§ Requirement: Set down the data below word for word, and leave the images aside.

§ Supplied entries:
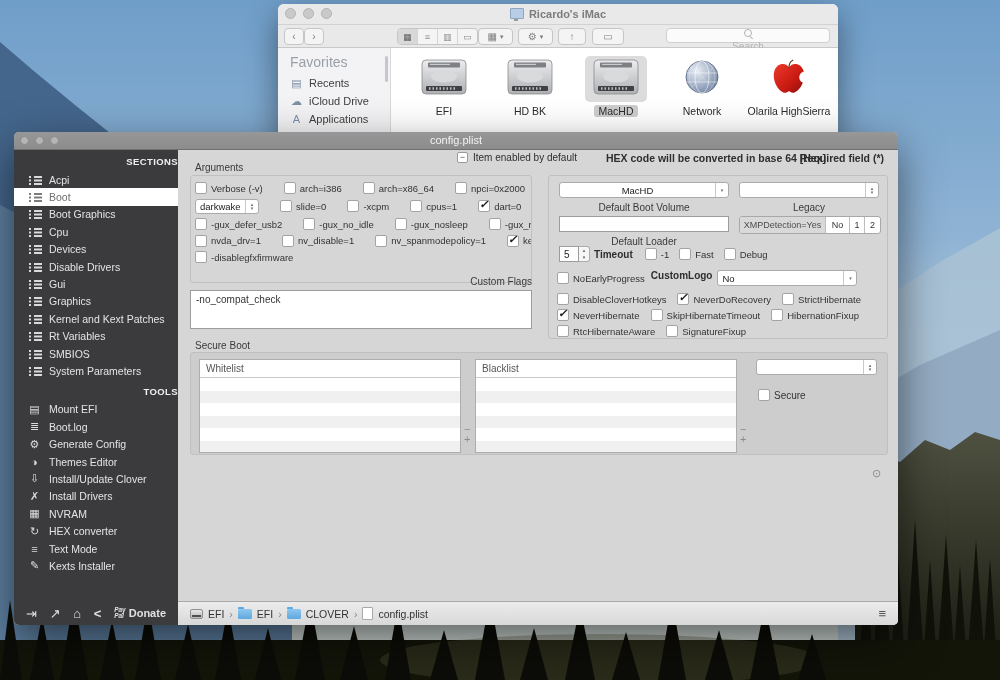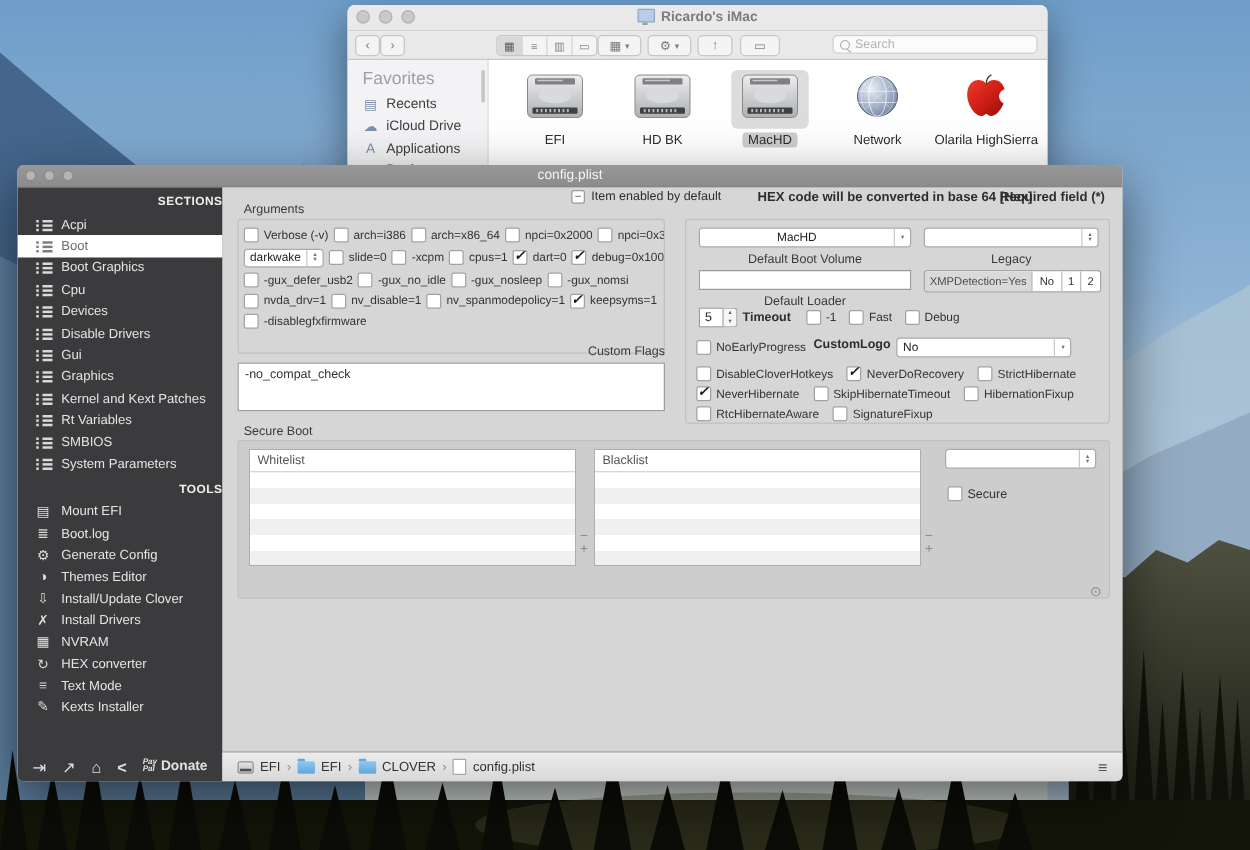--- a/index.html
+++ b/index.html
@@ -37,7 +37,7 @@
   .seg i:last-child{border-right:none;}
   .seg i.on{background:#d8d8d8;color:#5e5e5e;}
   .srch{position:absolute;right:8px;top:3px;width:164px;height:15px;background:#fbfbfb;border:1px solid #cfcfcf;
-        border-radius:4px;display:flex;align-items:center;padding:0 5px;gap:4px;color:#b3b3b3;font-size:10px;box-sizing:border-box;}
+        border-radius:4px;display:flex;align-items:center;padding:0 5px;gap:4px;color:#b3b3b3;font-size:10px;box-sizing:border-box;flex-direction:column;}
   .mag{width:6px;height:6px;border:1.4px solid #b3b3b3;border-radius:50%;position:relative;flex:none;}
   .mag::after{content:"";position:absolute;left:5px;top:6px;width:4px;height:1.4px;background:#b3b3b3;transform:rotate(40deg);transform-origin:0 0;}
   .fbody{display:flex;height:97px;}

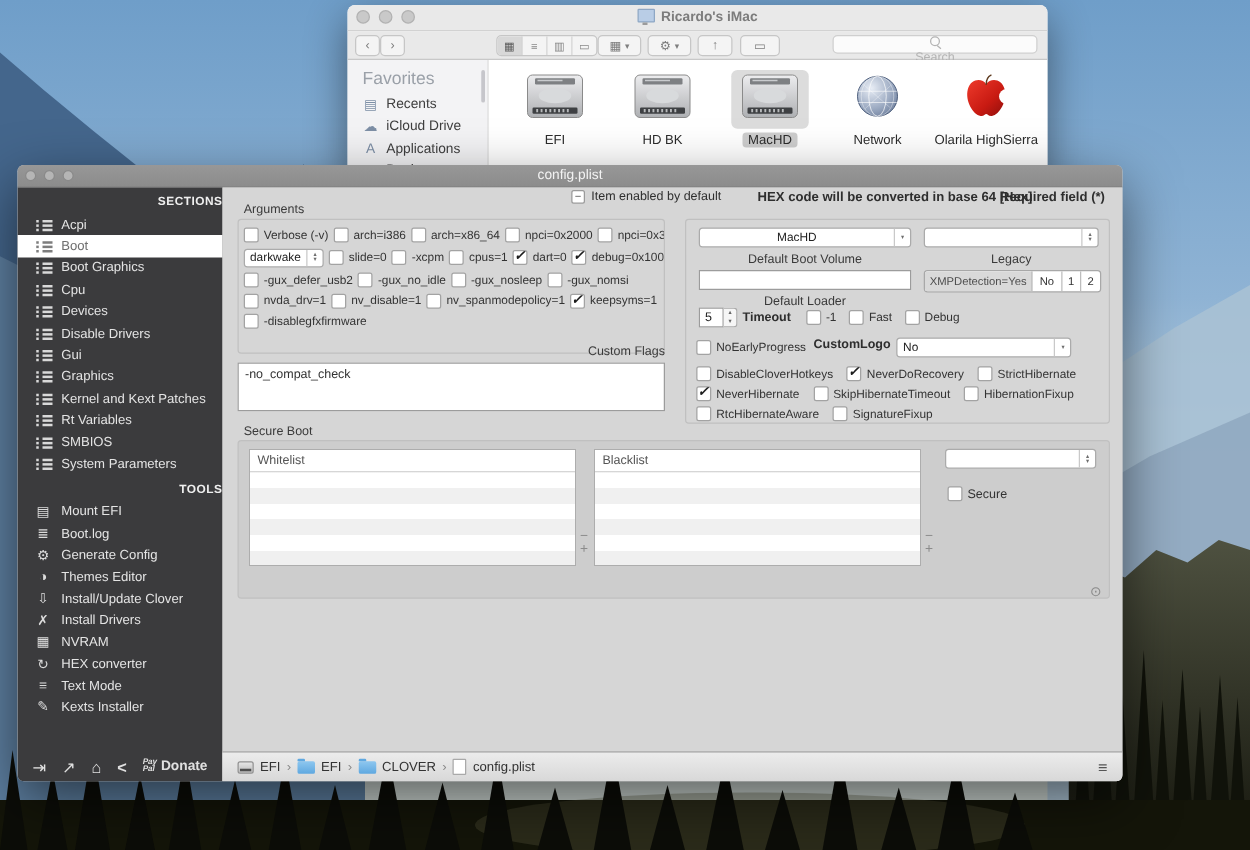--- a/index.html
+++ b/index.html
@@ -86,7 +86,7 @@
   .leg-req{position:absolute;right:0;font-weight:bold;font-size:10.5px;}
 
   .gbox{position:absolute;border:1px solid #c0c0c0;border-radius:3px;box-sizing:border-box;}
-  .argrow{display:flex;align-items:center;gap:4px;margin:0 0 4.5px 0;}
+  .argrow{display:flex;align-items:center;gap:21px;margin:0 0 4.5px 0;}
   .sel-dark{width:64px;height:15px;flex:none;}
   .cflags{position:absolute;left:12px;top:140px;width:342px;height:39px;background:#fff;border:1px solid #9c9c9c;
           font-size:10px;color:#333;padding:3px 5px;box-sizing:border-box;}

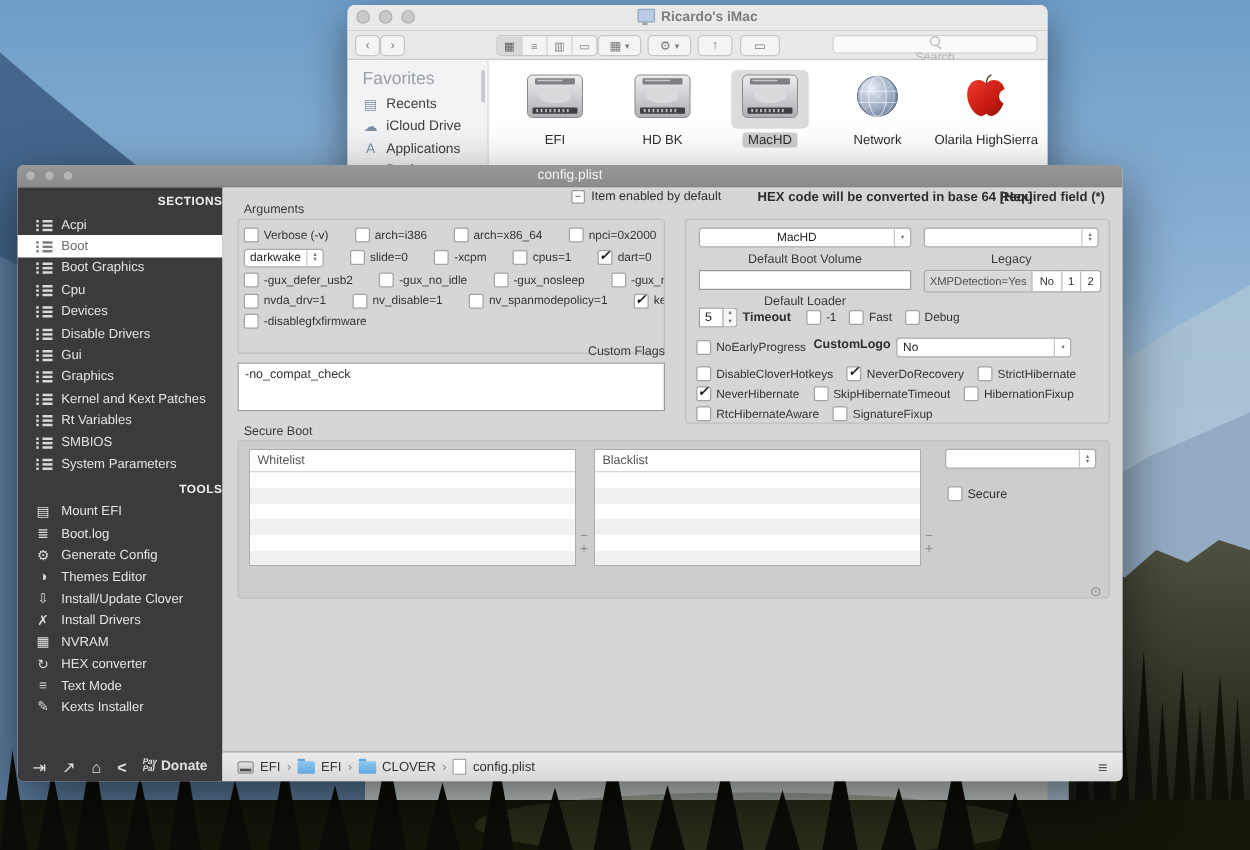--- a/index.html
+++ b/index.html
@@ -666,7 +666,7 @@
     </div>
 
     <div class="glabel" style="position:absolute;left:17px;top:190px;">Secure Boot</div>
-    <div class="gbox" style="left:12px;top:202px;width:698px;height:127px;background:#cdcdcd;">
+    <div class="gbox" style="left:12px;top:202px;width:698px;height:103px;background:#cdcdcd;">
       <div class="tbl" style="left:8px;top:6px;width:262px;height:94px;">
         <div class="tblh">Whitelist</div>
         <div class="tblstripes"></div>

§ Exercise solution:
--- a/index.html
+++ b/index.html
@@ -37,7 +37,7 @@
   .seg i:last-child{border-right:none;}
   .seg i.on{background:#d8d8d8;color:#5e5e5e;}
   .srch{position:absolute;right:8px;top:3px;width:164px;height:15px;background:#fbfbfb;border:1px solid #cfcfcf;
-        border-radius:4px;display:flex;align-items:center;padding:0 5px;gap:4px;color:#b3b3b3;font-size:10px;box-sizing:border-box;}
+        border-radius:4px;display:flex;align-items:center;padding:0 5px;gap:4px;color:#b3b3b3;font-size:10px;box-sizing:border-box;flex-direction:column;}
   .mag{width:6px;height:6px;border:1.4px solid #b3b3b3;border-radius:50%;position:relative;flex:none;}
   .mag::after{content:"";position:absolute;left:5px;top:6px;width:4px;height:1.4px;background:#b3b3b3;transform:rotate(40deg);transform-origin:0 0;}
   .fbody{display:flex;height:97px;}

--- a/index.html
+++ b/index.html
@@ -86,7 +86,7 @@
   .leg-req{position:absolute;right:0;font-weight:bold;font-size:10.5px;}
 
   .gbox{position:absolute;border:1px solid #c0c0c0;border-radius:3px;box-sizing:border-box;}
-  .argrow{display:flex;align-items:center;gap:4px;margin:0 0 4.5px 0;}
+  .argrow{display:flex;align-items:center;gap:21px;margin:0 0 4.5px 0;}
   .sel-dark{width:64px;height:15px;flex:none;}
   .cflags{position:absolute;left:12px;top:140px;width:342px;height:39px;background:#fff;border:1px solid #9c9c9c;
           font-size:10px;color:#333;padding:3px 5px;box-sizing:border-box;}

--- a/index.html
+++ b/index.html
@@ -666,7 +666,7 @@
     </div>
 
     <div class="glabel" style="position:absolute;left:17px;top:190px;">Secure Boot</div>
-    <div class="gbox" style="left:12px;top:202px;width:698px;height:127px;background:#cdcdcd;">
+    <div class="gbox" style="left:12px;top:202px;width:698px;height:103px;background:#cdcdcd;">
       <div class="tbl" style="left:8px;top:6px;width:262px;height:94px;">
         <div class="tblh">Whitelist</div>
         <div class="tblstripes"></div>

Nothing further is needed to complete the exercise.